Graham Evans might like to check the annual season ticket costs from Havering, Waltham Forest, Essex, and Hertfordshire to a low paid join in central London and explain how he you could afford it.
He might like to calculate the additional child care costs of extra hours of travel time at either end of the day.
John, before you accuse anyone who mentions “supply and demand” of “deliberately or unwittingly promoting this rightwing Conservative story” can I ask you to tackle the supply and demand argument head on, on its merits.
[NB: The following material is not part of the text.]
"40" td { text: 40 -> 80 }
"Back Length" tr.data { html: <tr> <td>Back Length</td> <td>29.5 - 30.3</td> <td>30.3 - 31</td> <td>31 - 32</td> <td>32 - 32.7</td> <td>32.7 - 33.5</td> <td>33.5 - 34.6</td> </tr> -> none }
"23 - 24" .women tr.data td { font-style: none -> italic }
If you can dispose of it, then maybe start impugning people’s motives or intelligence (but even then, what’s the point).
Are you saying that shortage of housing is not pushing up prices?
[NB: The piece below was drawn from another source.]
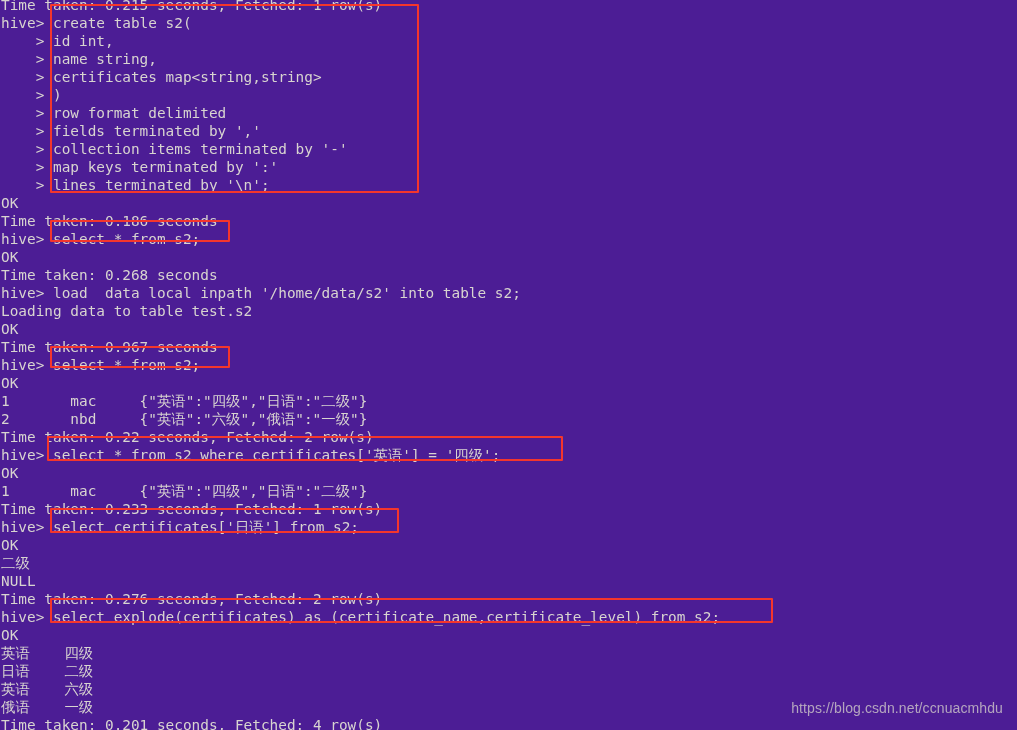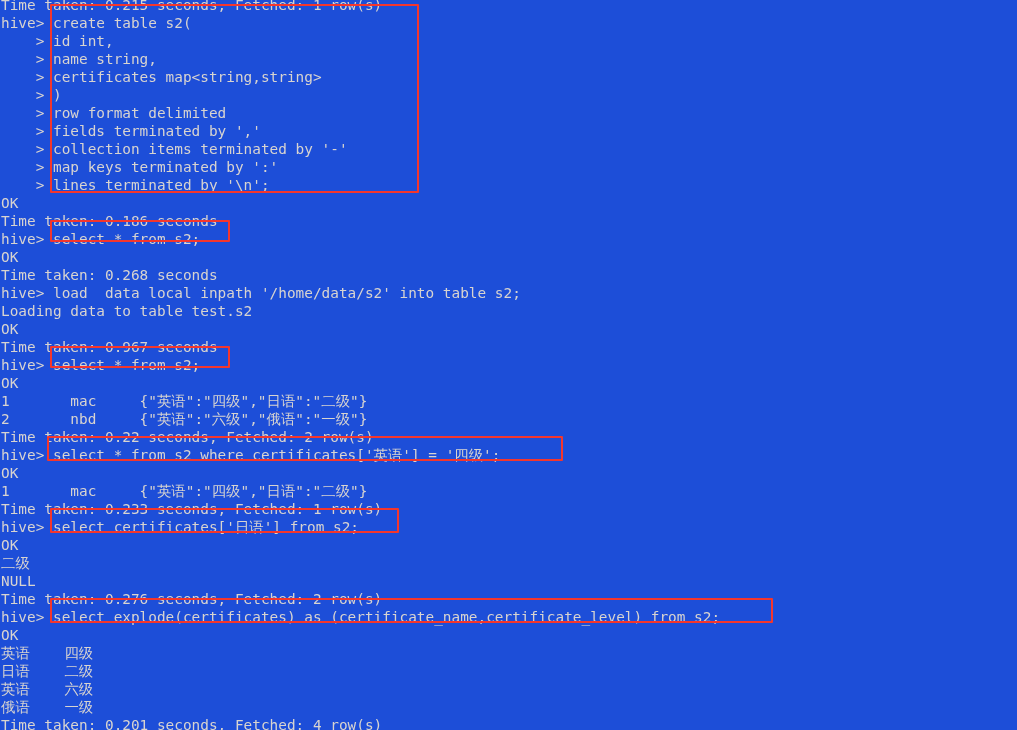"Time taken: 0.215 seconds, Fetched:" #terminal { background: #1d4ed8 -> #4c1d95 }
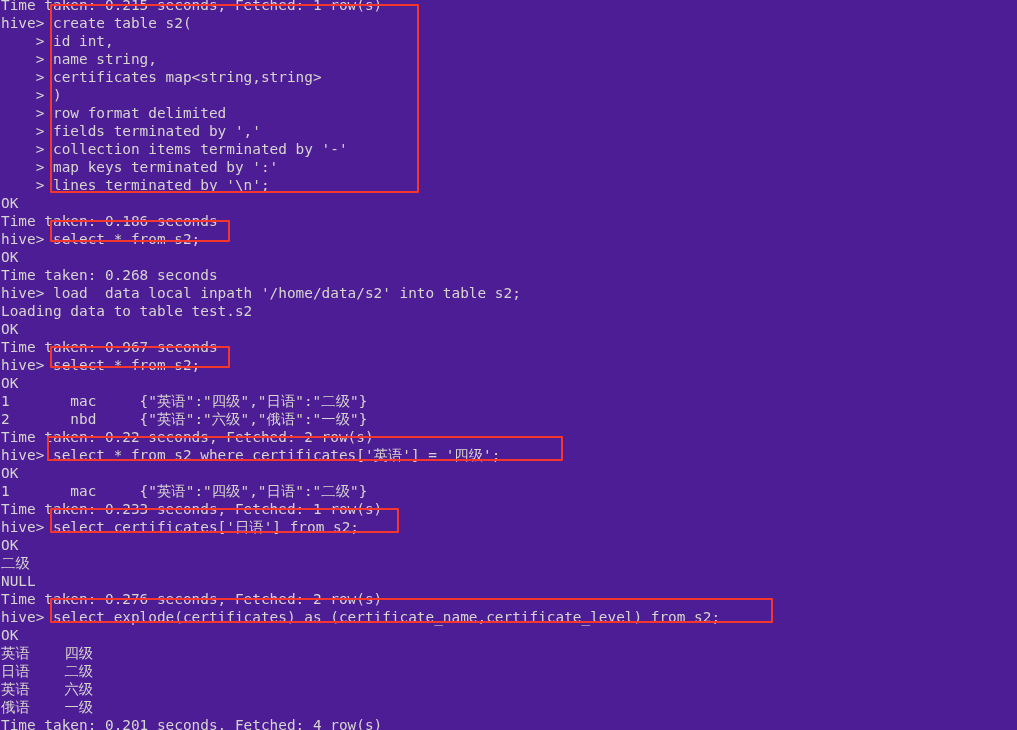"https://blog.csdn.net/ccnuacmhdu" div { html: none -> <div>https://blog.csdn.net/ccnuacmhdu</div> }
Are you saying that there is nobody who might be choosing between inner and outer London, enabling one area to soak up some demand in the other?
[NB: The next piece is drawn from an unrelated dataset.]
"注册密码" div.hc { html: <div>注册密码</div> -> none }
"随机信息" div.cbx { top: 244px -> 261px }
Greater London has a larger population than Scotland as imminent boundary changes will make clear, unless there are rebellions on the government benches. Other countries have built new towns, such as Brasilia. The Economist suggested Elizabetha in 1962, somewhere in Yorkshire. Labour dispersed government, although telephones and the internet reconnect it. The parliament building is rotting, something must be done.
The UK has a crude surplus of housing, as Tim Farron said at conference, but, of course, people are free to move, for instance for jobs. Derelict coal mining villages have no alternative employment and may be at risk of subsidence. Northern Ireland has excellent housing, built to soak up unemployment, but needs more enterpreneurs.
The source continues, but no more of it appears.